> **Task brief**
Locate the line with "discount: none -> 10% = 489.72" in the material. Copy that line and each one after it, through the last, exactly and with nothing else.

> **Material for the task**
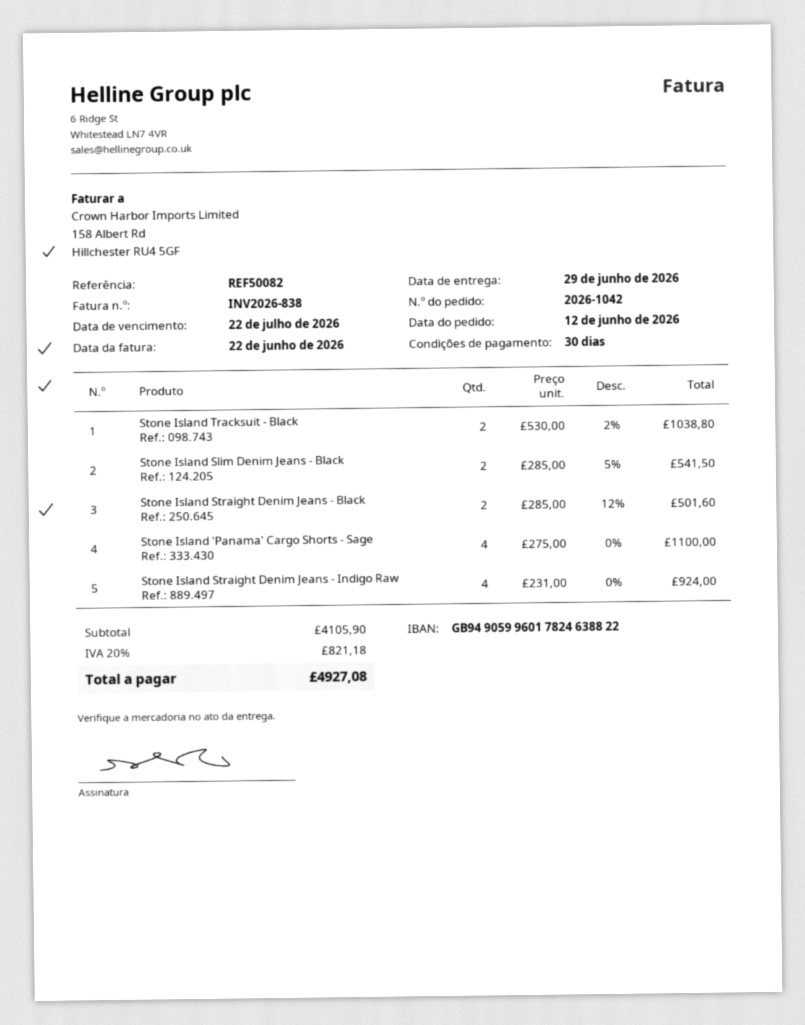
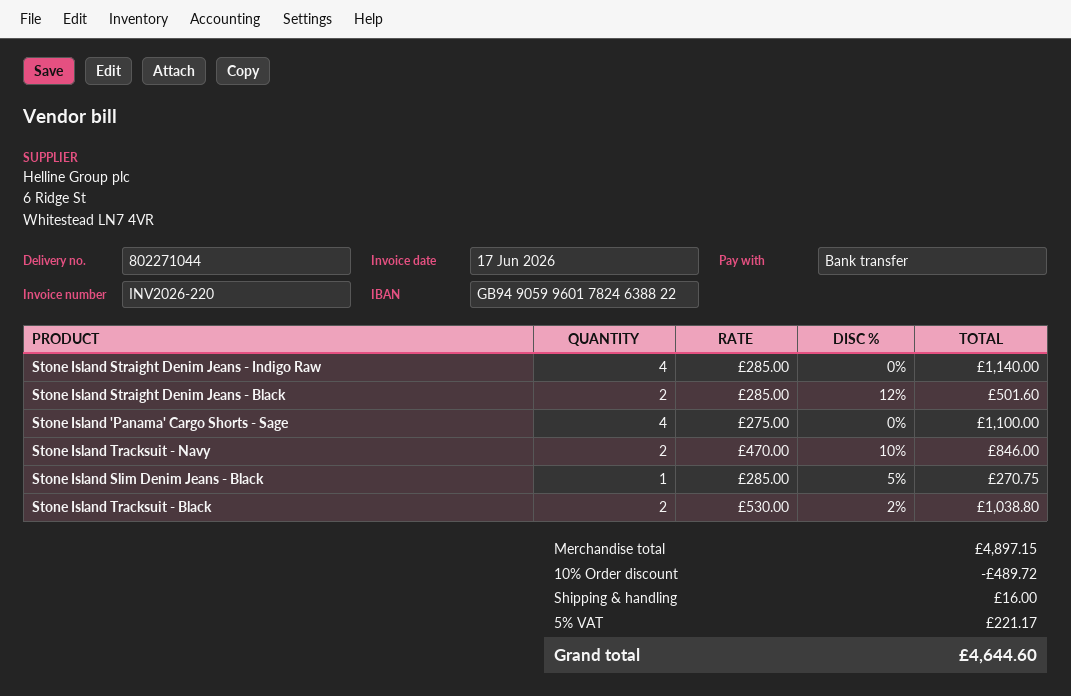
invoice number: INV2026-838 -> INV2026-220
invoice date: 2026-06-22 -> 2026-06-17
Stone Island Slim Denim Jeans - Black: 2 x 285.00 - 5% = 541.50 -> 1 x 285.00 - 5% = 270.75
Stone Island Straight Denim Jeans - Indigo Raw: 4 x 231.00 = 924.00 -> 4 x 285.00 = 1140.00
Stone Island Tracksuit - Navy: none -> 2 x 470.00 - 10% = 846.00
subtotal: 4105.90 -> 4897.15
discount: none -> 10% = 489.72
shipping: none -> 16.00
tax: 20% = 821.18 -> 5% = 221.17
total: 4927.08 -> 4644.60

> **Response**
discount: none -> 10% = 489.72
shipping: none -> 16.00
tax: 20% = 821.18 -> 5% = 221.17
total: 4927.08 -> 4644.60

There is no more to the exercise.